APAKAH BENAR DISYARIATKAN ?
Kaedah menyatakan pada asalnya hukum ibadah adalah haram kecuali yang disyariatkan oleh Allah Subhanahu wa Ta’ala dan Rasul-Nya. Maka, tidak diragukan lagi bila hukum tarian spritual yang ditujukan untuk mendekatkan diri kepada Allah Subhanahu wa Ta’ala tersebut tidak boleh (haram). Berikut beberapa dalil pengharamannya :
1. Allah Subhanahu wa Ta’ala berfirman :
Dan tinggalkanlah orang-orang yang menjadikan agama mereka sebagai main-main dan senda gurau (QS. al-An’am/6:70).
Pada ayat ini, Allah Subhanahu wa Ta’ala mencela kaum musyirikin yang menjadikan acara permainan sebagai ajaran agama. Demikian juga para penganut ajaran Sufi, celaan pada ayat juga mengenai mereka karena menjadikan tarian-yang jelas merupakan salah satu bentuk acara main-main dan melalaikan sebagai ajaran agama untuk mendekatkan diri kepada Allah.
2. Allah Subhanahu wa Ta’ala berfirman :
Apakah mereka mempunyai sembahan-sembahan selain Allah yang mensyariatkan untuk mereka agama yang tidak diizinkan Allah ? (QS. asy-Syura/42:21).
Ayat ini mengharamkan tarian Sufi karena menari dalam rangka beribadah tidak pernah diperintahkan Allah Subhanahu wa Ta’ala dan tidak diperkenankan untuk dijadikan sebagai sarana beragama dan beribadah, maka menjadikannya sebagai acara agama dan ibadah sebagaimana yang dilakukan oleh kaum Sufi menunjukkan pensyariatan sesuatu yang bukan berasal dari Allah, dan ini tidak boleh.
3. Allah Subhanahu wa Ta’ala berfirman :
Allah telah menurunkan perkataan yang paling baik (yaitu) al-Qur’an yang serupa (mutu ayat-ayatnya) lagi berulang-ulang, gemetar karenanya kulit orang-orang yang takut kepada Rabbnya, kemudian menjadi tenang kulit dan hati mereka di waktu mengingat Allah. (QS. az-Zumar/39:23)[2]

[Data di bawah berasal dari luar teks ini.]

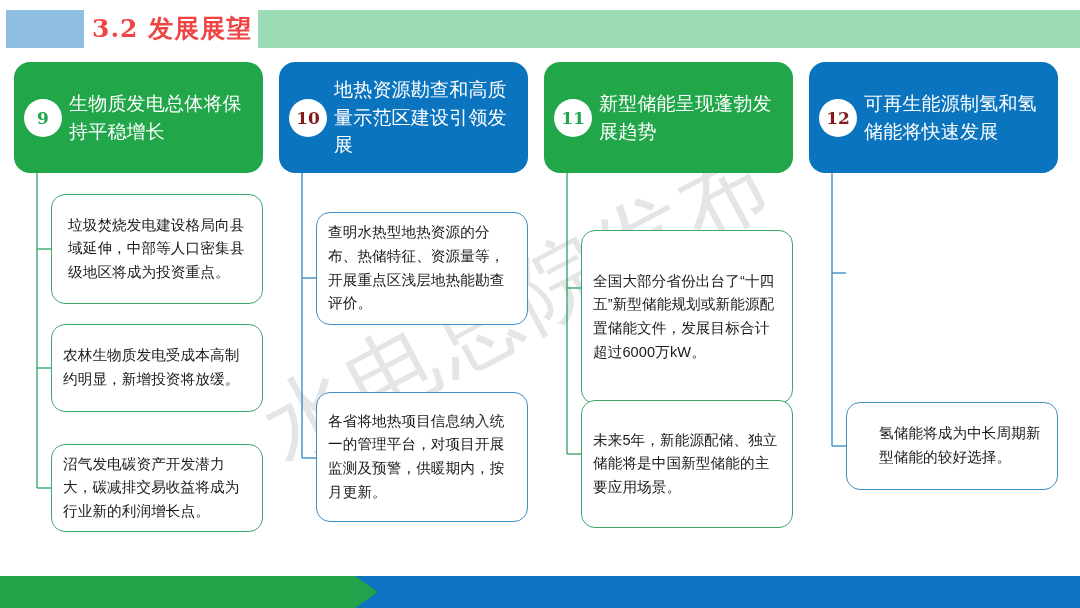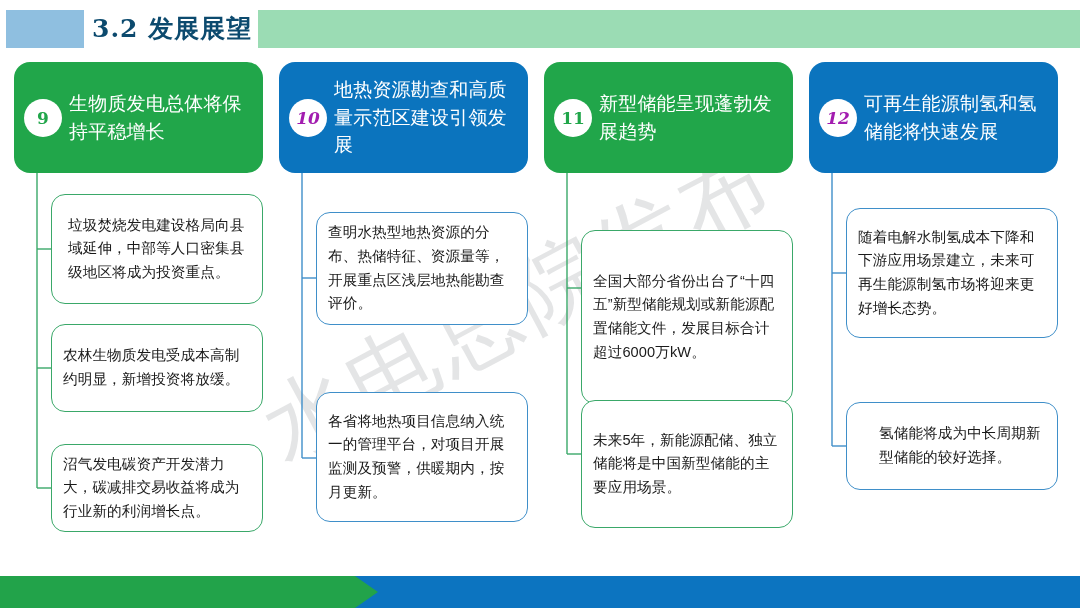--- a/index.html
+++ b/index.html
@@ -57,21 +57,21 @@
     background: #8fbfe0;
   }
   .hdr-title {
     position: absolute;
     left: 92px; top: 6px;
     height: 44px;
     display: flex; align-items: center;
     font-family: "DejaVu Serif", "Liberation Serif", serif;
     font-size: 25px;
     font-weight: 700;
-    color: #0c4a6e;
+    color: #ef4444;
     letter-spacing: 1px;
     white-space: nowrap;
   }
   .hdr-band {
     position: absolute;
     left: 258px; top: 10px;
     right: 0;
     height: 38px;
     background: #9BDCB4;
   }
@@ -123,21 +123,21 @@
     background: #ffffff;
     display: flex;
     align-items: center;
     justify-content: center;
     font-family: "DejaVu Serif", "Liberation Serif", serif;
     font-size: 17px;
     font-weight: 700;
     margin-right: 7px;
   }
   .badge.green { color: #21A64A; }
-  .badge.blue  { color: #a21caf; font-style: italic; }
+  .badge.blue  { color: #7f1d1d; }
 
   .card-head-text {
     flex: 1 1 auto;
     color: #ffffff;
     font-size: 19px;
     font-weight: 400;
     line-height: 1.45;
     letter-spacing: 0.2px;
     word-break: break-all;
   }
@@ -270,23 +270,20 @@
         <path d="M23,111 L23,384" stroke="#3F8FC9" stroke-width="1.4" fill="none"></path>
         <path d="M23,211 L37,211" stroke="#3F8FC9" stroke-width="1.4" fill="none"></path>
         <path d="M23,384 L37,384" stroke="#3F8FC9" stroke-width="1.4" fill="none"></path>
       </svg>
 
       <div class="card-head blue">
         <div class="badge blue">12</div>
         <div class="card-head-text">可再生能源制氢和氢储能将快速发展</div>
       </div>
 
-      <div class="leaf blue" style="top:146px; height:130px;">
-        <div class="leaf-text">随着电解水制氢成本下降和下游应用场景建立，未来可再生能源制氢市场将迎来更好增长态势。</div>
-      </div>
       <div class="leaf blue" style="top:340px; height:88px;padding-left:32px;">
         <div class="leaf-text">氢储能将成为中长周期新型储能的较好选择。</div>
       </div>
     </div>
 
   </div>
 
   <svg class="footer" viewBox="0 0 1080 32" preserveAspectRatio="none">
     <rect x="0" y="0" width="1080" height="32" fill="#0C74C0"></rect>
     <polygon points="0,0 355,0 378,16 355,32 0,32" fill="#22A34A"></polygon>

Ayat ini juga membantah tarian-tarian ibadah ala Sufi, sebab telah menjelaskan kondisi kaum Mukminin saat mendengarkan dan menyimak dzikir yang masyru (yang disyariatkan). Kondisi kaum Mukminin yang mengenal Allah Subhanahu wa Ta’ala, yang takut kepada hukuman-Nya, ketika mendengarkan firman-Nya, janji dan ancaman-Nya, hati mereka melunak, air mata bertetesan, kulit gemetar, tampak khusyu’ dan penuh ketenangan. Tidak seperti yang dilakukan orang-orang Sufi dengan bergerak-gerak menari-nari dengan ritme tertentu. Maka kita katakan kepada mereka ini, “Kondisimu tidak akan pernah menyamai kondisi Rasulullah Shallallahu ‘alaihi wa sallam dan kondisi para Sahabat radhiyallahu ‘anhuma dalam hal ma’rifatullah, khauf dan ta’zhim (pengagungan) terhadap kebesaran-Nya. Meskipun demikian kondisi mereka saat mendengarkan mauizhah ialah memahaminya dan menangis karena takut kepada-Nya. Siapa saja yang kondisinya tidak seperti ini berarti bukan di atas petunjuk mereka dan tidak di atas jalan mereka”.[3]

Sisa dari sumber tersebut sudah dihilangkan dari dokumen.